Monday, December 12, 2005

REVIEW: Aladdin (Gaiety, Dublin)

Panto reviewing is closer to wine writing that most theatre criticism: the most important question here is always ‘was it a good year,’ because the question of whether you like panto or not will probably have been solved some time ago if you are over 10 years of age. The good news for the 2005/6 harvest, is that the Gaiety has turned in a vintage Aladdin.

Everything seems to have changed up a gear this year from costumes, to special effects to performances and the result is something that is much more palatable for grown ups, while providing shed-loads of fizz, pop and awe for the pre-teens.
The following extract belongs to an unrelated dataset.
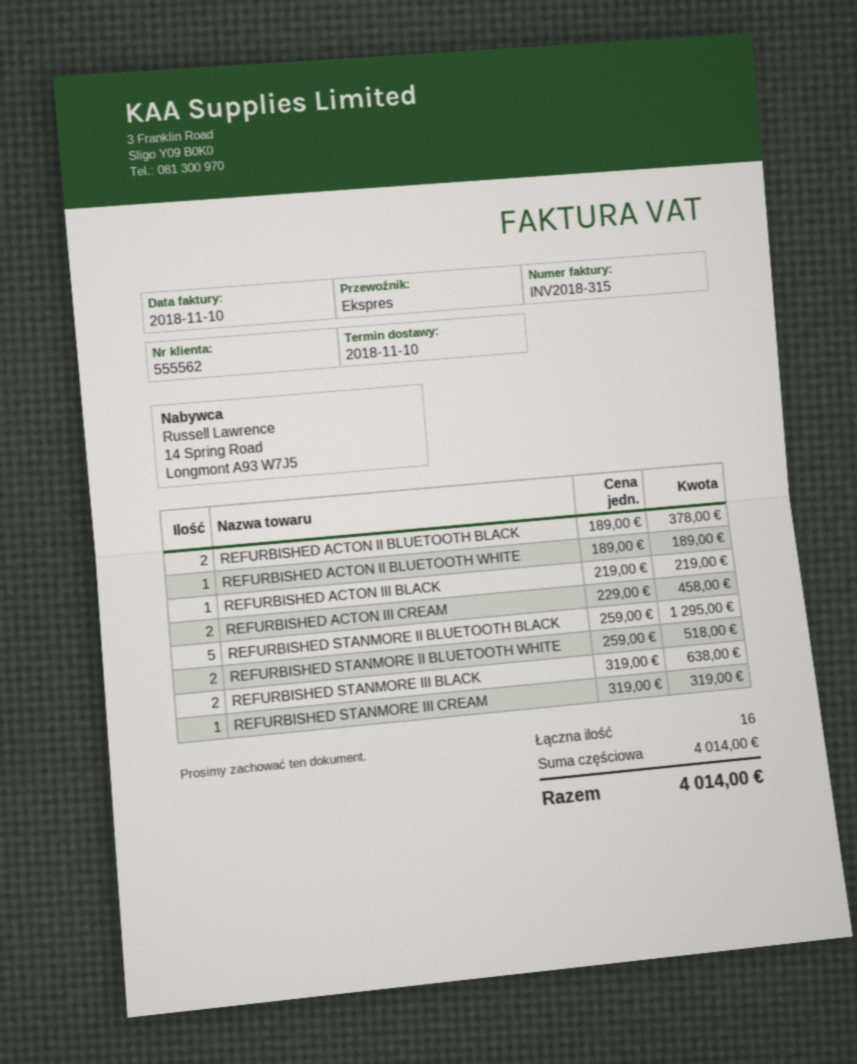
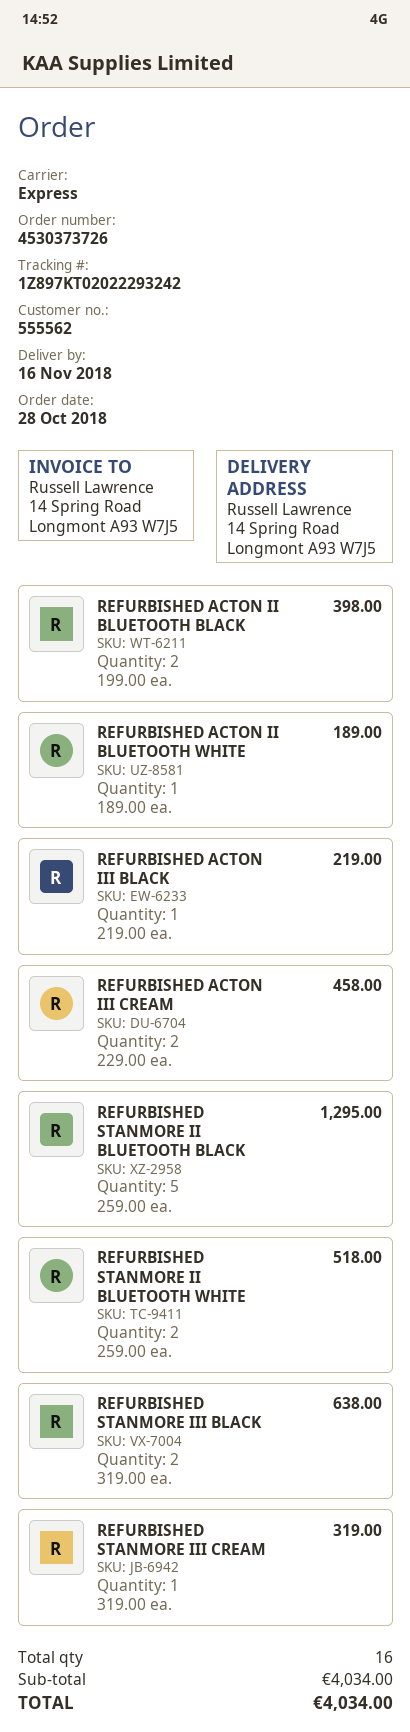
delivery date: 2018-11-10 -> 2018-11-16
REFURBISHED ACTON II BLUETOOTH BLACK: 2 x 189.00 = 378.00 -> 2 x 199.00 = 398.00
subtotal: 4014.00 -> 4034.00
total: 4014.00 -> 4034.00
Michael Grennell’s sulphurous baddie, Abanazer, does a nice job of stirring the kids into a heaving mass of hissing resentment before the curtain is even up, and the central pair of George “Mondo” McMahon’s Aladdin and Karl Harpur’s Elvis-impersonating genie have a kind of puppyish energy that keeps things rolling at a pleasant pace.

In place of the usual litany of tortuous contemporary gags, director, Carole Todd seems to have dipped into early comedies (which themselves presumably lift from vaudeville and Yiddish theatre) for some great old routines. A Keystone-cops-alike chorus falls about the stage at regular intervals, a substantial number of plates are smashed (to the delight of 5 year olds throughout the house) while Harpur and Gavin Armstrong’s Window Twanky perform a crisp and very funny recreation of Abbot and Costello’s ‘Who’s On First’ sketch. And why not? If it’s good, it’s good.

Better still, most of the elements which have made the Gaiety panto of recent years difficult to stomach have been pruned away. The excessive in-show advertising (which was never less than nauseating) is all but gone, the gratuitous live ads replaced by less disruptive plugs incorporated into the script. It is just so much easier to see the magic of theatre when there are commercial breaks every few minutes.